• _Provided material_:
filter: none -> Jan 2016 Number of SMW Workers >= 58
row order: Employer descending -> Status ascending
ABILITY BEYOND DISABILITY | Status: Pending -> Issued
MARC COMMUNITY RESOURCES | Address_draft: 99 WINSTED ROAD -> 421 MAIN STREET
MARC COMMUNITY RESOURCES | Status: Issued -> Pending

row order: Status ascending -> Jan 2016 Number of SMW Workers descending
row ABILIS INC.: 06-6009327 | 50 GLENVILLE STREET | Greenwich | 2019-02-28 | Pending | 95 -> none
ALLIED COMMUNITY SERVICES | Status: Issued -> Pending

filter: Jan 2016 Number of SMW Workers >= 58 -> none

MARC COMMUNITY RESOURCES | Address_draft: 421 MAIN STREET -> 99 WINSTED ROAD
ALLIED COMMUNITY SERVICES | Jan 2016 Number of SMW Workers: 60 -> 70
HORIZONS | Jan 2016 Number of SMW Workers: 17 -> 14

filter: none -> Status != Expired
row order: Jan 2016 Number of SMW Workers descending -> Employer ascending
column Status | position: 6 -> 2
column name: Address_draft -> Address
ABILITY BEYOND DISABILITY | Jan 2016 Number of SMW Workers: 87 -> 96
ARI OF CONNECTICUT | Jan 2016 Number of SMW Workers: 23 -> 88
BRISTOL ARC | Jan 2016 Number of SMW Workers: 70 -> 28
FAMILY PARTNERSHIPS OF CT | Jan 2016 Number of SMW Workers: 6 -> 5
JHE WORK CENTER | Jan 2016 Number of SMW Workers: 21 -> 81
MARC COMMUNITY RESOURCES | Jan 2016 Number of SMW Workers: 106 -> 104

• _Problem_: Lines of the data above that include the string "Workers" must each be copied.

• _Output for this task_:
filter: none -> Jan 2016 Number of SMW Workers >= 58
row order: Status ascending -> Jan 2016 Number of SMW Workers descending
filter: Jan 2016 Number of SMW Workers >= 58 -> none
ALLIED COMMUNITY SERVICES | Jan 2016 Number of SMW Workers: 60 -> 70
HORIZONS | Jan 2016 Number of SMW Workers: 17 -> 14
row order: Jan 2016 Number of SMW Workers descending -> Employer ascending
ABILITY BEYOND DISABILITY | Jan 2016 Number of SMW Workers: 87 -> 96
ARI OF CONNECTICUT | Jan 2016 Number of SMW Workers: 23 -> 88
BRISTOL ARC | Jan 2016 Number of SMW Workers: 70 -> 28
FAMILY PARTNERSHIPS OF CT | Jan 2016 Number of SMW Workers: 6 -> 5
JHE WORK CENTER | Jan 2016 Number of SMW Workers: 21 -> 81
MARC COMMUNITY RESOURCES | Jan 2016 Number of SMW Workers: 106 -> 104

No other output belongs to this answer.